The Swedes are very orderly and they hate confrontation but they are not very polite, there is no Swedish word for please. They never ever stand up for pregnant/old/disabled people on public transport, neighbours don't say hello to each other, if you go to a party you don't put your bottle of wine on a table and all share everyone has their own bottle tucked in their bag that they do not share (even between late 20's 30's profesional friends). When I have got to know Swedes they have without exception been lovely welcoming people but the way they behave in public is very un-brittish.

Untill recently they had mandatory military service where they had to go and train for a year doing horrid things lke camping in -30 and not washing for weeks and being bossed around, I think this might have sort of counter acted the lack of disciplin in childhood. I'm not sure how this will happen now there is no military service.

ContinentalKat Tue 13-Nov-12 20:04:09

I think there is a massive difference between what British people expect and what other cultures expect. In my experience, Britain is at the top end of politeness and child control and Sweden is somewhere at the bottom. I have a Swedish friend and whenever they go home to Sweden she is mortified by Swedish children's behaviour!
I can understand you not being happy about both parent and child's behaviour, but I also think that children in Britain are kept on a very short lead.
In short, big cultural differences and I am not sure which side to prefer here...

Fakebook Tue 13-Nov-12 20:07:17

Yanbu. Why are people so rude? But then, the British are famous for apologising, maybe we do it too much?

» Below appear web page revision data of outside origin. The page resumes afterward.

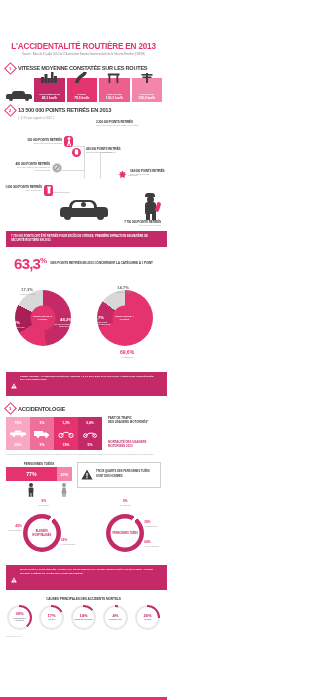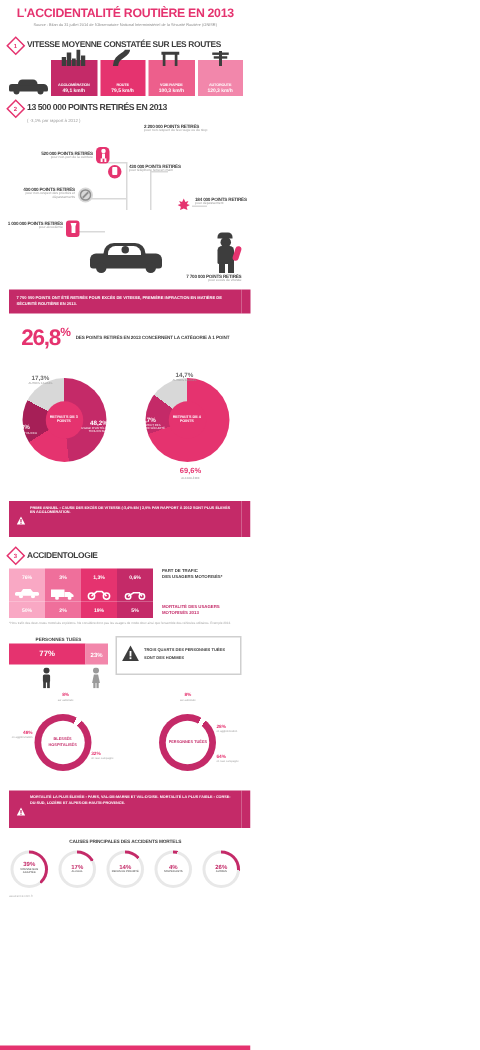--- a/index.html
+++ b/index.html
@@ -17,7 +17,7 @@
   .header { padding:4px 6px 3px; text-align:center; }
   .title {
     font-size:8.2px; font-weight:bold; color:#e5336f;
-    letter-spacing:-0.2px; white-space:nowrap;
+    letter-spacing:-0.2px; white-space:nowrap;margin-top:38px;
   }
   .source {
     margin-top:2px; font-size:2.6px; color:#8a8a8a; line-height:1.45;

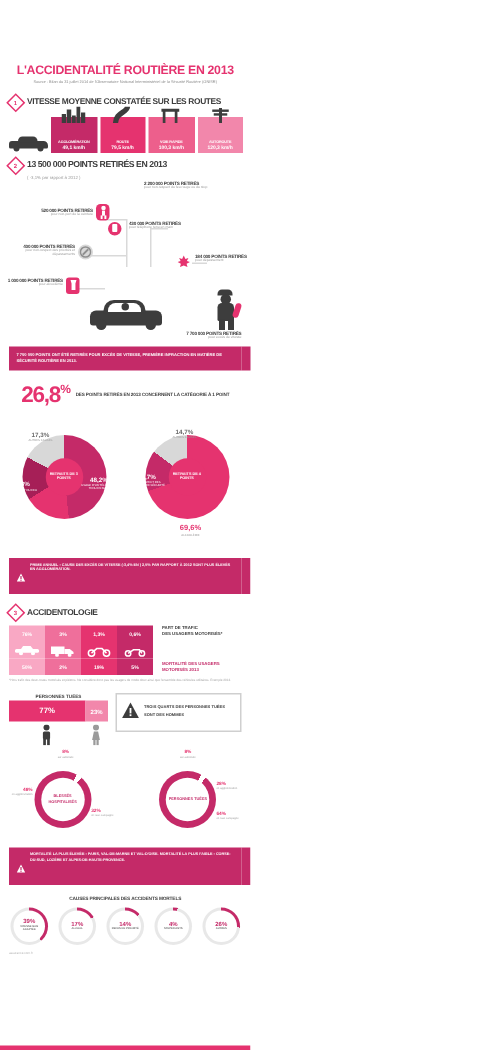--- a/index.html
+++ b/index.html
@@ -324,7 +324,7 @@
   <div class="banner pink arrow" style="margin-top:4px;">7 700 000 POINTS ONT ÉTÉ RETIRÉS POUR EXCÈS DE VITESSE, PREMIÈRE INFRACTION EN MATIÈRE DE SÉCURITÉ ROUTIÈRE EN 2013.</div>
 
   <div class="hero">
-    <div class="hero-num"><span>26,8</span><sup>%</sup></div>
+    <div class="hero-num"><span>63,3</span><sup>%</sup></div>
     <div class="hero-txt">DES POINTS RETIRÉS EN 2013 CONCERNENT LA CATÉGORIE À 1 POINT</div>
   </div>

FlaminNoraImPregnantPanda Tue 13-Nov-12 20:08:48

I am in Sweden too. From a British perspective you are not being unreasonable. From a Swedish perspective you are being unreasonable. Expecting people to control their children here is not normal. Expecting people to respect your personal space and apologise if it's invaded is not normal here. I too will be a pariah of parenting if a few months time. I don't care. I know I will have failed my child if he/she turns out as rude and bad mannered as a lot of the youngster appear to be.